__Required work__: Please copy out every line in the entries that includes the word "decoration".

Input data Start Marker

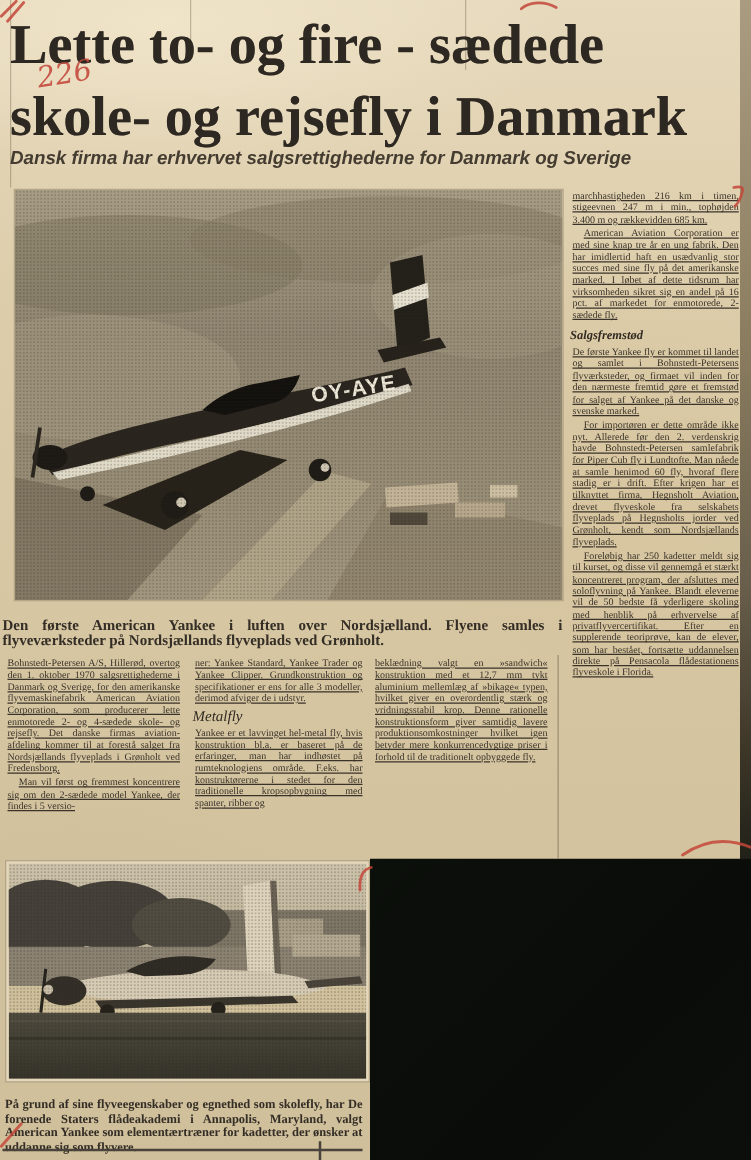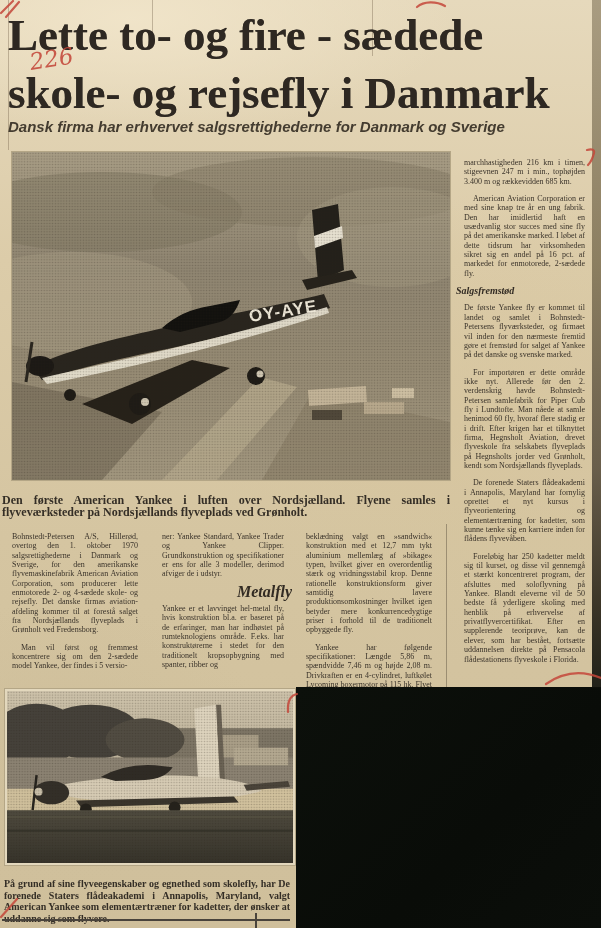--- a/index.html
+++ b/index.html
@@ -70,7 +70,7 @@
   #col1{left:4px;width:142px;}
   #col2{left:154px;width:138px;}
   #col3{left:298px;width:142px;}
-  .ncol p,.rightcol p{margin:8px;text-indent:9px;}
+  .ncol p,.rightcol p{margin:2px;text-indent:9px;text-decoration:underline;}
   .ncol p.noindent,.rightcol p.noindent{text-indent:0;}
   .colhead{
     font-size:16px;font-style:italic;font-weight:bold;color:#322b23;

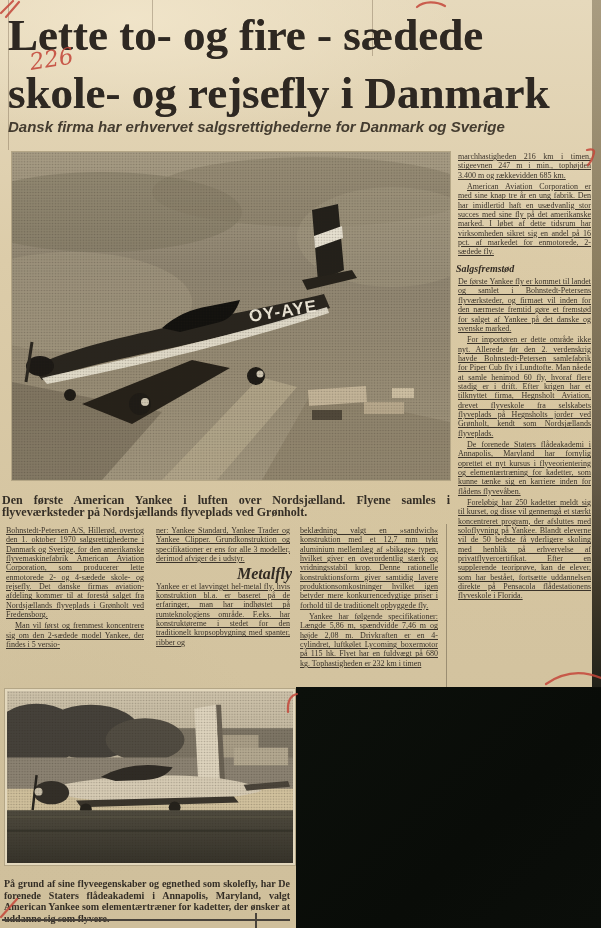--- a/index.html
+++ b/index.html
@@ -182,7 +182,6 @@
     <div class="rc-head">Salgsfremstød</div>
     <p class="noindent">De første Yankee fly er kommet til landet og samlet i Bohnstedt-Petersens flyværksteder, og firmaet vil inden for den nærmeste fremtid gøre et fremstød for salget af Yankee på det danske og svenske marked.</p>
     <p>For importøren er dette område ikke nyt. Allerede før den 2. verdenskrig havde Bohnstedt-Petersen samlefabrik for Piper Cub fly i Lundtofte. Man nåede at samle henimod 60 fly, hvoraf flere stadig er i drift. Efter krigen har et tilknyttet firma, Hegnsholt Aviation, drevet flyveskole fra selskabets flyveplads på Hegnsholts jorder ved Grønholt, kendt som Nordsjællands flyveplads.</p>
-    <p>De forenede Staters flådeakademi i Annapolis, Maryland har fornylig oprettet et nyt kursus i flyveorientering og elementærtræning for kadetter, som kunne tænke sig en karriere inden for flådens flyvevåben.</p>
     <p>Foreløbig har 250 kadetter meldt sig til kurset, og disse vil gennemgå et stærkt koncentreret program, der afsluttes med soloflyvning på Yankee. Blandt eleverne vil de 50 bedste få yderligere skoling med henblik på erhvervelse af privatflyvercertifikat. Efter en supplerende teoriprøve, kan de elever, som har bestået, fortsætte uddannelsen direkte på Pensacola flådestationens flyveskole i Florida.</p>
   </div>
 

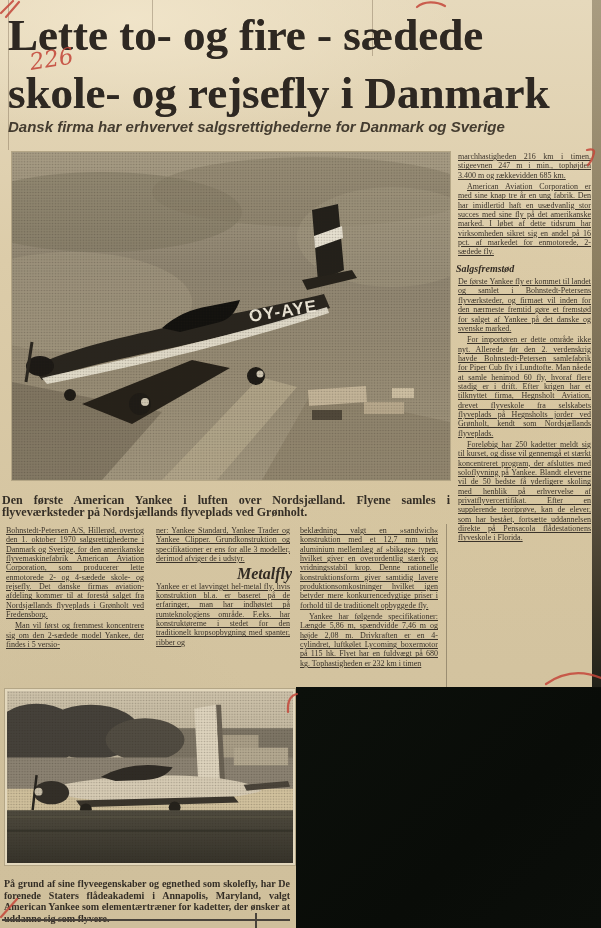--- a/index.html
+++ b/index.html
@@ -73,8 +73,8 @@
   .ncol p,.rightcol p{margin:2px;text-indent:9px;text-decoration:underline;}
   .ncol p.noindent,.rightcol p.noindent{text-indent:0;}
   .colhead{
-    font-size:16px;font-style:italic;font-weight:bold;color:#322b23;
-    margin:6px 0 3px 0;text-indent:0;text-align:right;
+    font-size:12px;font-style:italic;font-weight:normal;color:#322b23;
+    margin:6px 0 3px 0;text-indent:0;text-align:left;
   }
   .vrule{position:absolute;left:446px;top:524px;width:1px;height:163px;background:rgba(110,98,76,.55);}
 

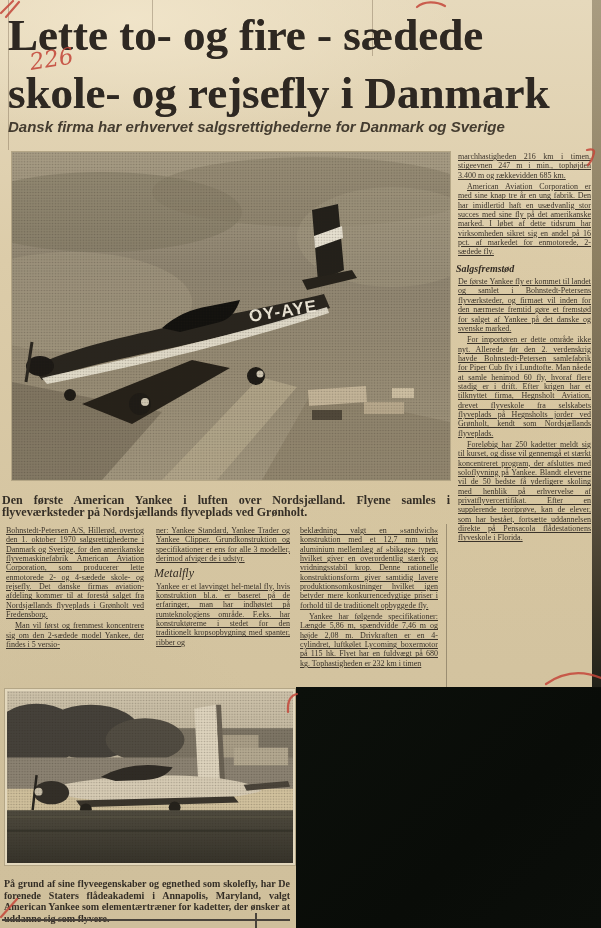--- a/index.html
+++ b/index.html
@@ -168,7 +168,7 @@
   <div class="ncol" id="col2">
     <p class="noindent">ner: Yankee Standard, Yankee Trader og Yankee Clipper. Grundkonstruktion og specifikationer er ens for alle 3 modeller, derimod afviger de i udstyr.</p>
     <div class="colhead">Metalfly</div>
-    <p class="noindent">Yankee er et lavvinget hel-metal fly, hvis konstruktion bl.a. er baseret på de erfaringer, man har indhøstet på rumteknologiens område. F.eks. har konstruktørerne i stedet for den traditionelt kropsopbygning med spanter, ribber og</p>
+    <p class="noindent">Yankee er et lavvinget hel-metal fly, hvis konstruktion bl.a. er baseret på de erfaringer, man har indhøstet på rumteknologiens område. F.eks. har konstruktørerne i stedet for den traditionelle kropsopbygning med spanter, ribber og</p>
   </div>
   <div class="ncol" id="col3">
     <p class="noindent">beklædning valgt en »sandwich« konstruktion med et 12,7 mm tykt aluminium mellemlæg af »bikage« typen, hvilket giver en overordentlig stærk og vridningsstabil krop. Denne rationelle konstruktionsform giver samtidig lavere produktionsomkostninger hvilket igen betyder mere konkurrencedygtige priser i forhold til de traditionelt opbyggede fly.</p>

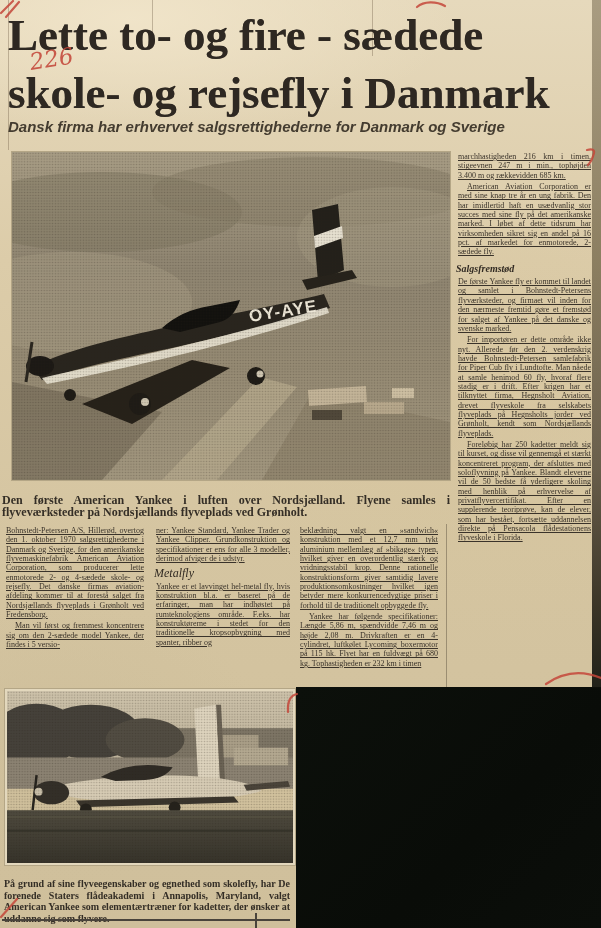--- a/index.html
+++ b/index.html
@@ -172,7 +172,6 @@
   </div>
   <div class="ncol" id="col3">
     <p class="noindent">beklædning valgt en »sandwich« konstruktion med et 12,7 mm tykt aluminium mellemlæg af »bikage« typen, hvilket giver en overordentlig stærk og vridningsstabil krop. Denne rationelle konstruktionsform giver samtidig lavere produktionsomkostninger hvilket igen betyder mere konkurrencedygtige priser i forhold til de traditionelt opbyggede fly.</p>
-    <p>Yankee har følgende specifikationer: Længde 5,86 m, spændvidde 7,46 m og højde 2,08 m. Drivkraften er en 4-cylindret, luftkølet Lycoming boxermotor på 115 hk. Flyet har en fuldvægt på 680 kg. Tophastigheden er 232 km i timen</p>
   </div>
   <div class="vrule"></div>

Input data End Marker
Input data Start Marker

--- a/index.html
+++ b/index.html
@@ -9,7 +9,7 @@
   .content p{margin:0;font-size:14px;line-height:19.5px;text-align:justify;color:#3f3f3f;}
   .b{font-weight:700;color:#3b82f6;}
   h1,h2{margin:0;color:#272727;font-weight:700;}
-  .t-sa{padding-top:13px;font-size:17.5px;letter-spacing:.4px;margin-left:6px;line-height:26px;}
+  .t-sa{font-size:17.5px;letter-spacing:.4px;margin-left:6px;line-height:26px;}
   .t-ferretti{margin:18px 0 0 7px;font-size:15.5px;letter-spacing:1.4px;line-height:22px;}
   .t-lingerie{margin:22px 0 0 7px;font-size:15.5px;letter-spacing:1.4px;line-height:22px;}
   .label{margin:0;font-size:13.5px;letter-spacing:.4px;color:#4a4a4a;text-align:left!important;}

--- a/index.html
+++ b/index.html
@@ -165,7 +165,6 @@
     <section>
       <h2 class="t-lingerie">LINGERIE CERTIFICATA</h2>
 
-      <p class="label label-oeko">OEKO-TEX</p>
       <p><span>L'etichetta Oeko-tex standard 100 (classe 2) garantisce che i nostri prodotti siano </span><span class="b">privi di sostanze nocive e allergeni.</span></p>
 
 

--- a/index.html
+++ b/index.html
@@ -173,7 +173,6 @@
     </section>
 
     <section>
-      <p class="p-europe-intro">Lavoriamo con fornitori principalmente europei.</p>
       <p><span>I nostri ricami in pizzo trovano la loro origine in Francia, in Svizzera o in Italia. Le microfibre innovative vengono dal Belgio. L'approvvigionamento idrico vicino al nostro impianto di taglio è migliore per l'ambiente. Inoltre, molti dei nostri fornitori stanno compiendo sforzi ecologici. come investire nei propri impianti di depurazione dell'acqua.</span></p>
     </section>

Input data End Marker
Input data Start Marker

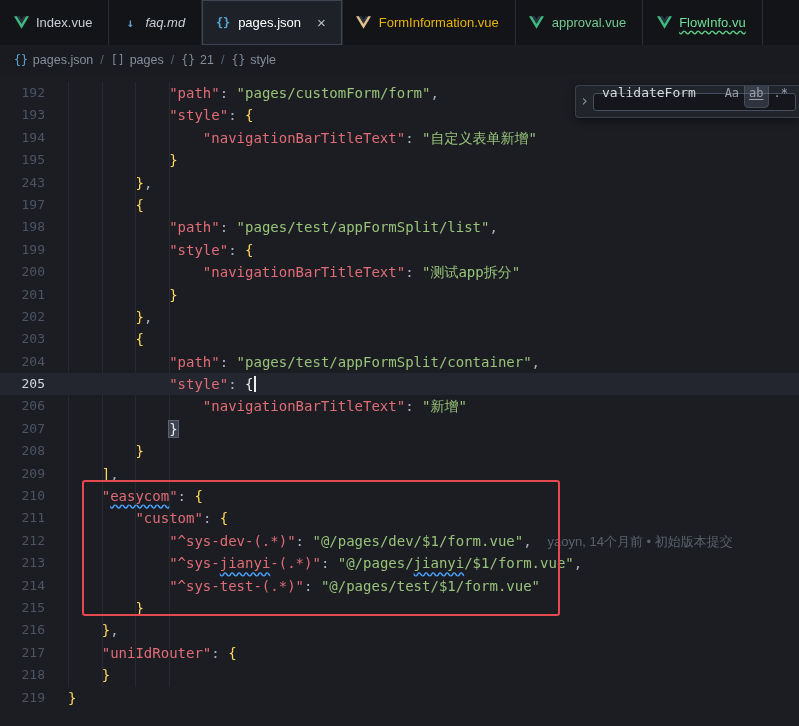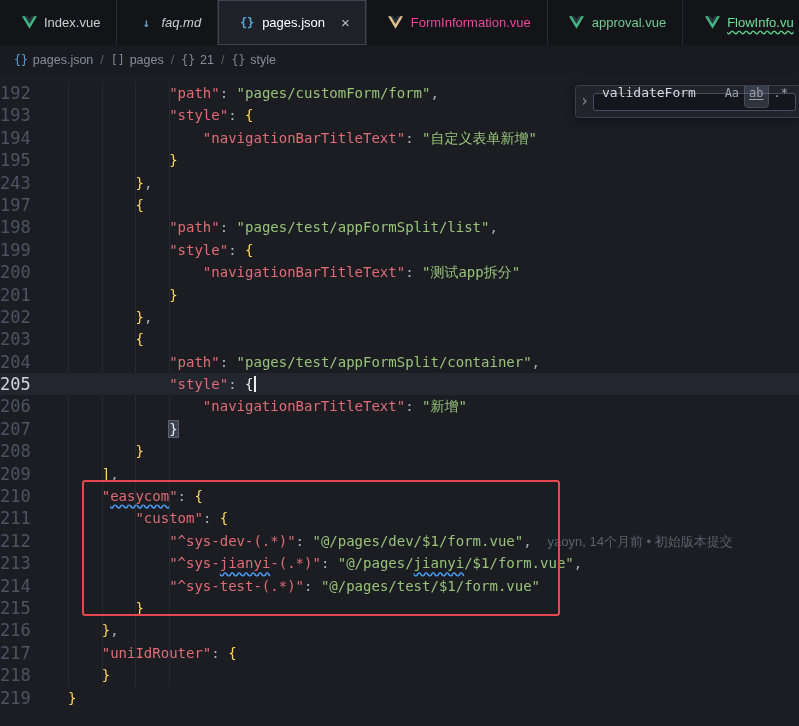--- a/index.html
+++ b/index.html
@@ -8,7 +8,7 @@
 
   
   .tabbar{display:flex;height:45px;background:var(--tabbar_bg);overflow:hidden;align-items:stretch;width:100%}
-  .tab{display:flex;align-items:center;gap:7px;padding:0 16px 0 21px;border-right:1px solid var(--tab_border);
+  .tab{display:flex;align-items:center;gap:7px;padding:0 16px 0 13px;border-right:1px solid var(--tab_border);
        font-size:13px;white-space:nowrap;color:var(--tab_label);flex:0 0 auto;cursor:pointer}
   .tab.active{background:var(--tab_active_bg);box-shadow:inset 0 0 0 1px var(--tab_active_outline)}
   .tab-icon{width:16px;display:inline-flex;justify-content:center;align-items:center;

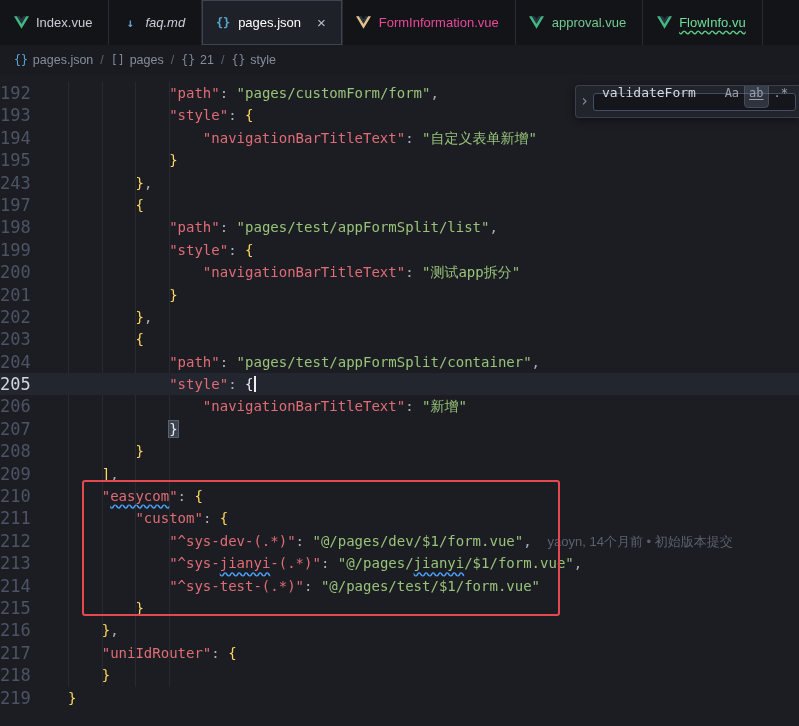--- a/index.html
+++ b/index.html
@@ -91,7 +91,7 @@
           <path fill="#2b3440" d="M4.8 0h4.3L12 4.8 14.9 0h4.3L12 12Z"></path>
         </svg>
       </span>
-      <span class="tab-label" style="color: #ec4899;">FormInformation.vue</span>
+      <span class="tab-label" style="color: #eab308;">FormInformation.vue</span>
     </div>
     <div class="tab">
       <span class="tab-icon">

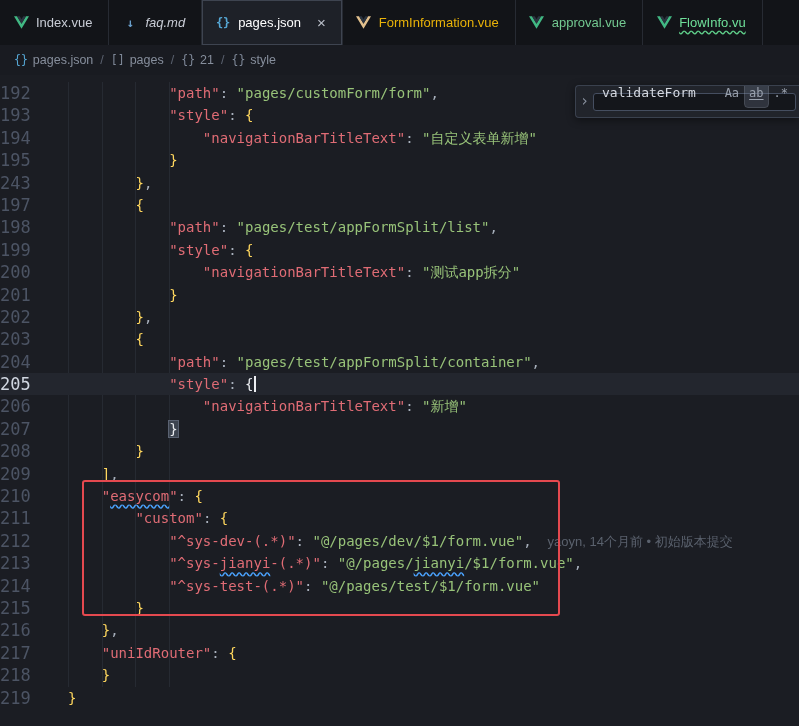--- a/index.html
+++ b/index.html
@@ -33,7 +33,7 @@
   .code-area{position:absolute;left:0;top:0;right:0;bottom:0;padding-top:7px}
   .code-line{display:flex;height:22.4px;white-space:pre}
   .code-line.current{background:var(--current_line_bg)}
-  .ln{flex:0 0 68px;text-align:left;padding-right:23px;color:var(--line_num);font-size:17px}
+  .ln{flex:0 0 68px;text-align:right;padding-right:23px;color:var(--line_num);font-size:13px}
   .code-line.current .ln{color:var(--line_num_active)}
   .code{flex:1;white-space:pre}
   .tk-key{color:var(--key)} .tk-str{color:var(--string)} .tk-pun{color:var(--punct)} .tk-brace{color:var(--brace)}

Input data End Marker

__Answer area__:
+  .ncol p,.rightcol p{margin:2px;text-indent:9px;text-decoration:underline;}
   .ncol p,.rightcol p{margin:2px;text-indent:9px;text-decoration:underline;}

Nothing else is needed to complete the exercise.